- About this exercise -
The output is a word-for-word repeat of the listing below, free of images.

* * *

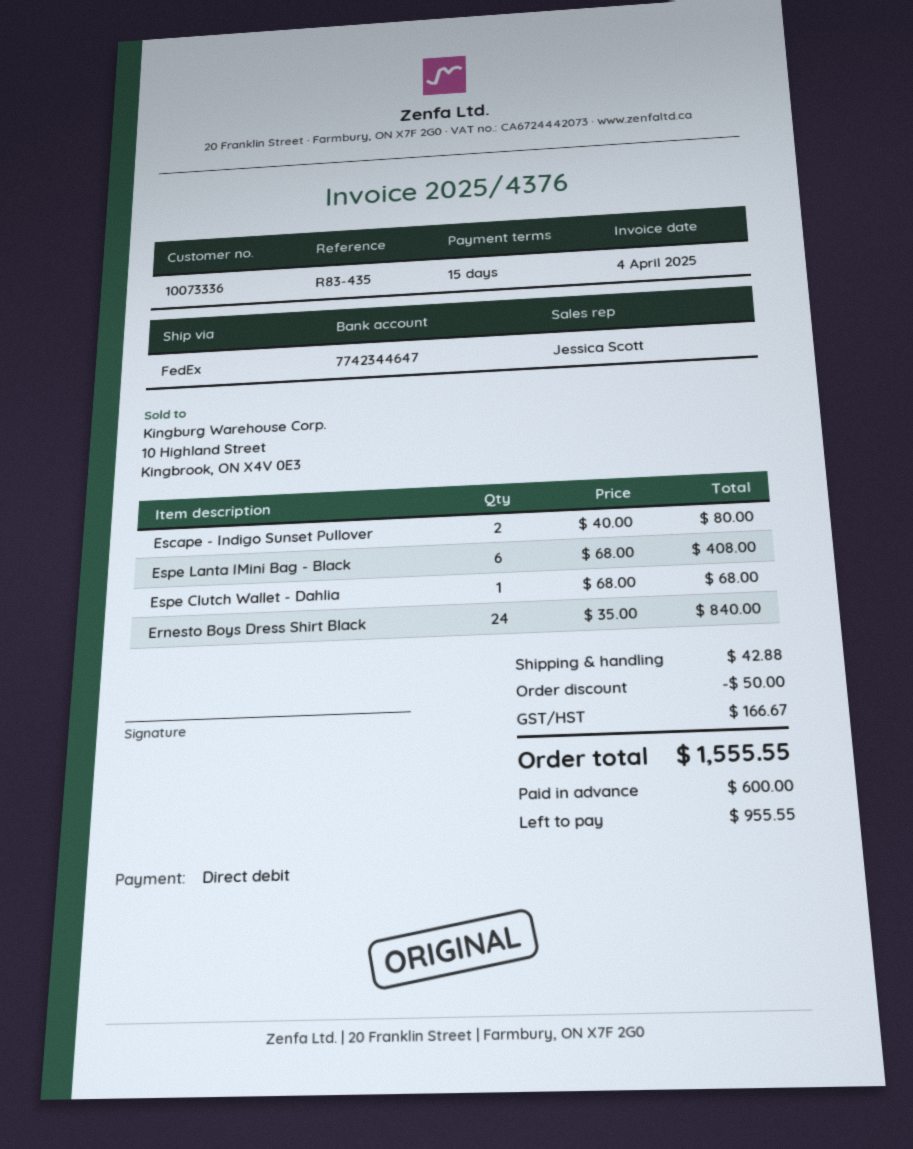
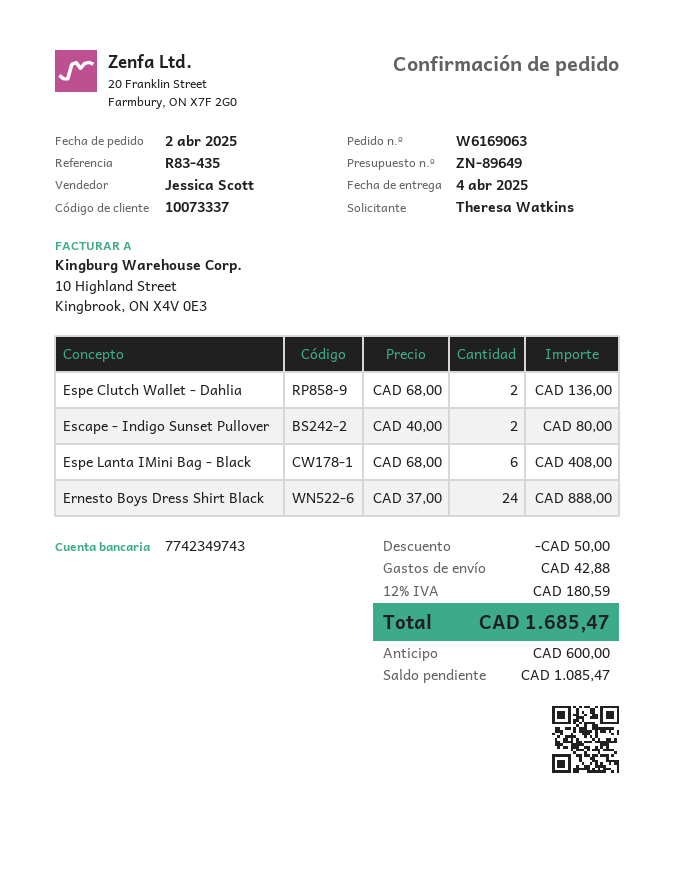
customer number: 10073336 -> 10073337
bank account: 7742344647 -> 7742349743
Espe Clutch Wallet - Dahlia: 1 x 68.00 = 68.00 -> 2 x 68.00 = 136.00
Ernesto Boys Dress Shirt Black: 24 x 35.00 = 840.00 -> 24 x 37.00 = 888.00
tax: 166.67 -> 180.59
total: 1555.55 -> 1685.47
balance: 955.55 -> 1085.47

* * *

- Task output -
customer number: 10073336 -> 10073337
bank account: 7742344647 -> 7742349743
Espe Clutch Wallet - Dahlia: 1 x 68.00 = 68.00 -> 2 x 68.00 = 136.00
Ernesto Boys Dress Shirt Black: 24 x 35.00 = 840.00 -> 24 x 37.00 = 888.00
tax: 166.67 -> 180.59
total: 1555.55 -> 1685.47
balance: 955.55 -> 1085.47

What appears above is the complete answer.